The task =>
Filter the entries below, keeping only lines with "solid".
===== Source data =====
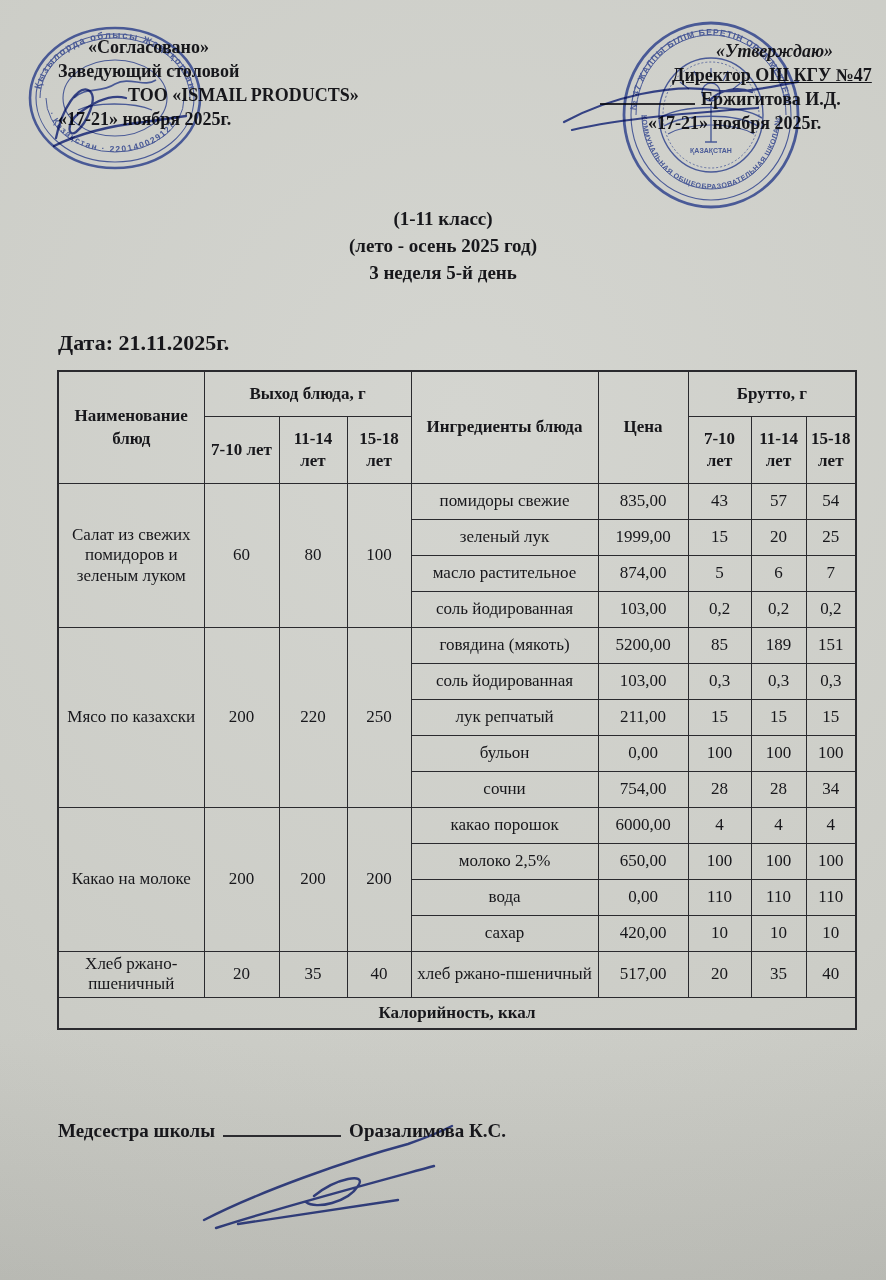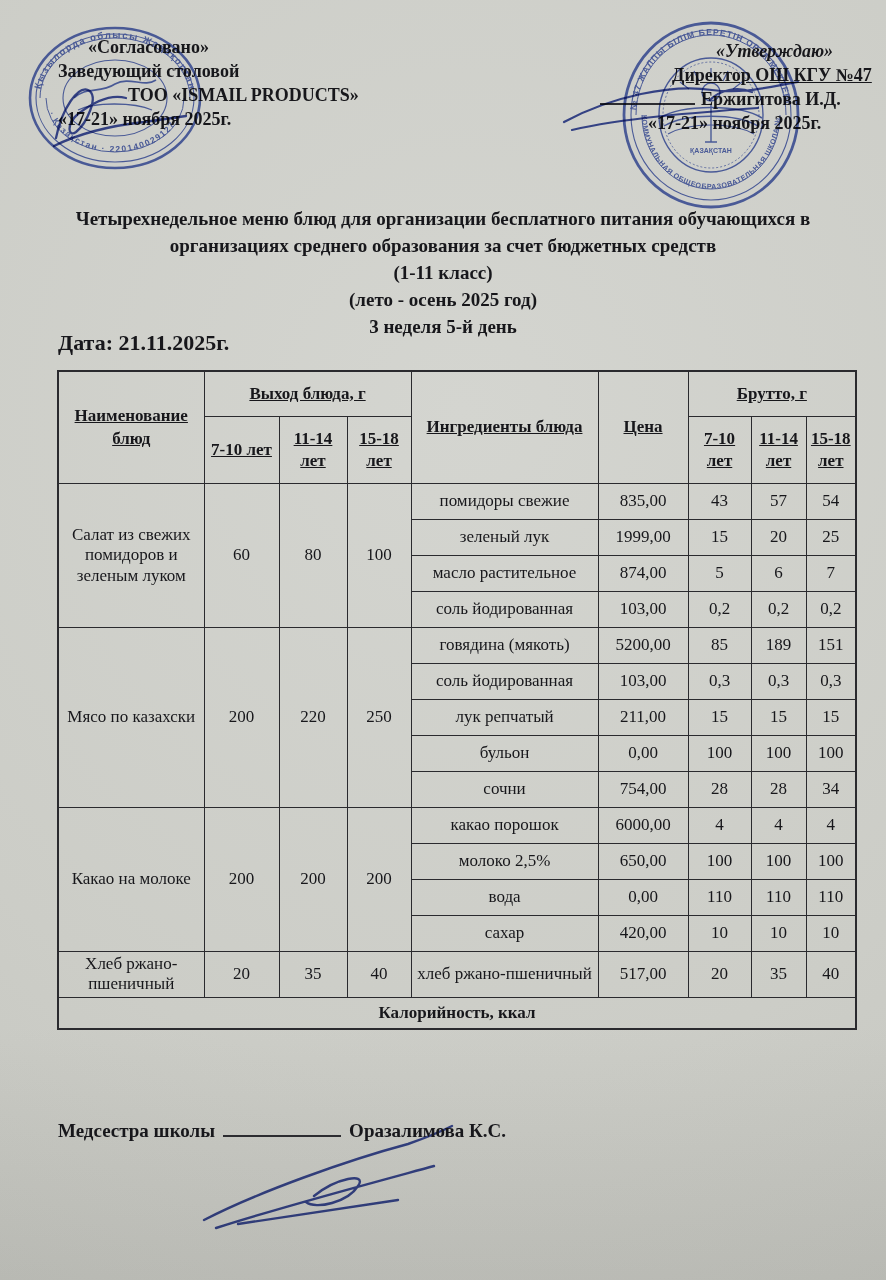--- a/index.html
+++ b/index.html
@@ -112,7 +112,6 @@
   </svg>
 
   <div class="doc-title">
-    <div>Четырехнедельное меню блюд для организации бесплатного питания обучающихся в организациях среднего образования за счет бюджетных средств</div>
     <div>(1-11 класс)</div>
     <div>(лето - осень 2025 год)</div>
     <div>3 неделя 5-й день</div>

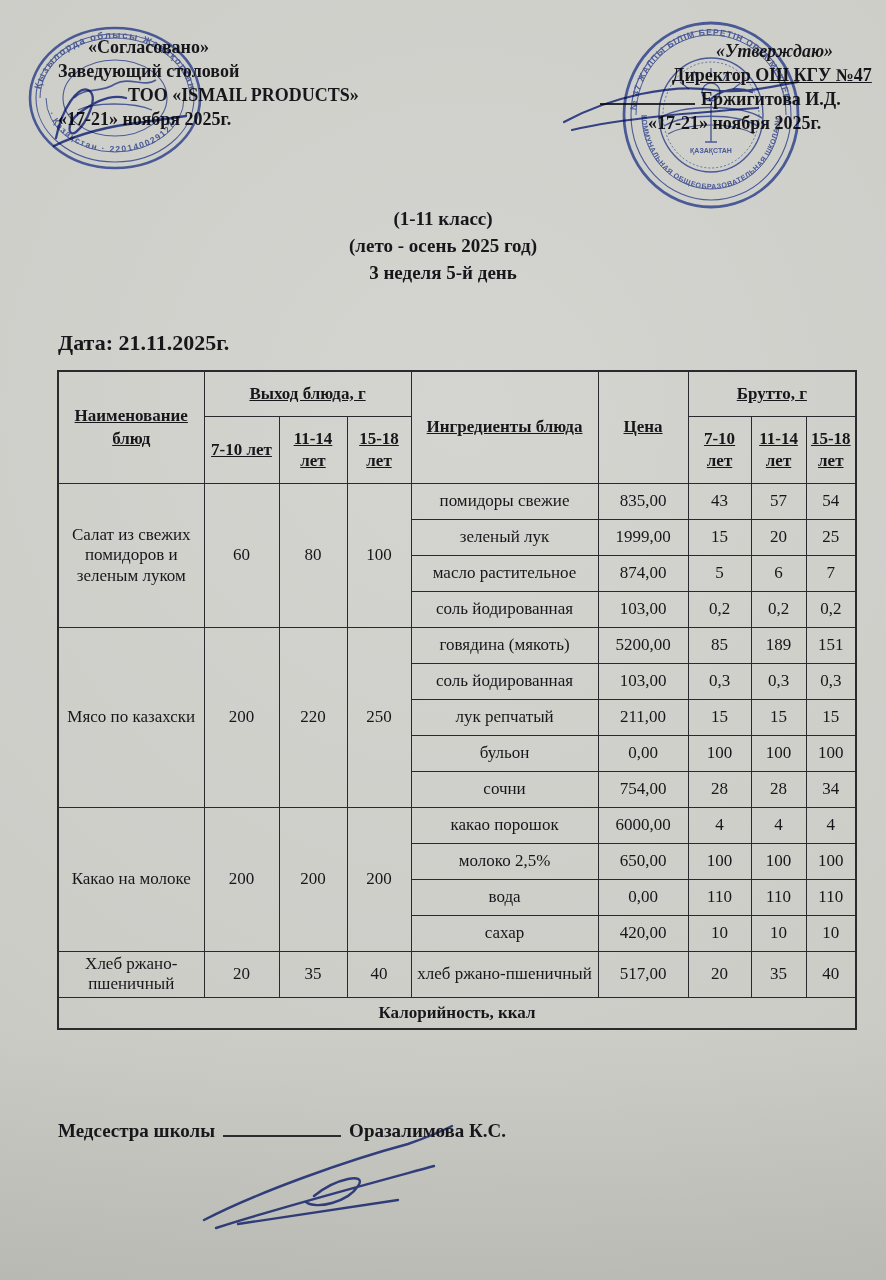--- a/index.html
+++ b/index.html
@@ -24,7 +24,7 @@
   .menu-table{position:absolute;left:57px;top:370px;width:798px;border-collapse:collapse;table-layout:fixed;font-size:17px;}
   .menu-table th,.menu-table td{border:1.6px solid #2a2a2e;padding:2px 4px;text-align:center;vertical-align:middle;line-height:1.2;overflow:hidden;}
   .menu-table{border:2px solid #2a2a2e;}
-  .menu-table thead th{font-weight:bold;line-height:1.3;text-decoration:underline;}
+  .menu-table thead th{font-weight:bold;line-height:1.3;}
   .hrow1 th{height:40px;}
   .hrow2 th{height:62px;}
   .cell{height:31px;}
=====
Your response =>
   .menu-table th,.menu-table td{border:1.6px solid #2a2a2e;padding:2px 4px;text-align:center;vertical-align:middle;line-height:1.2;overflow:hidden;}
   .menu-table{border:2px solid #2a2a2e;}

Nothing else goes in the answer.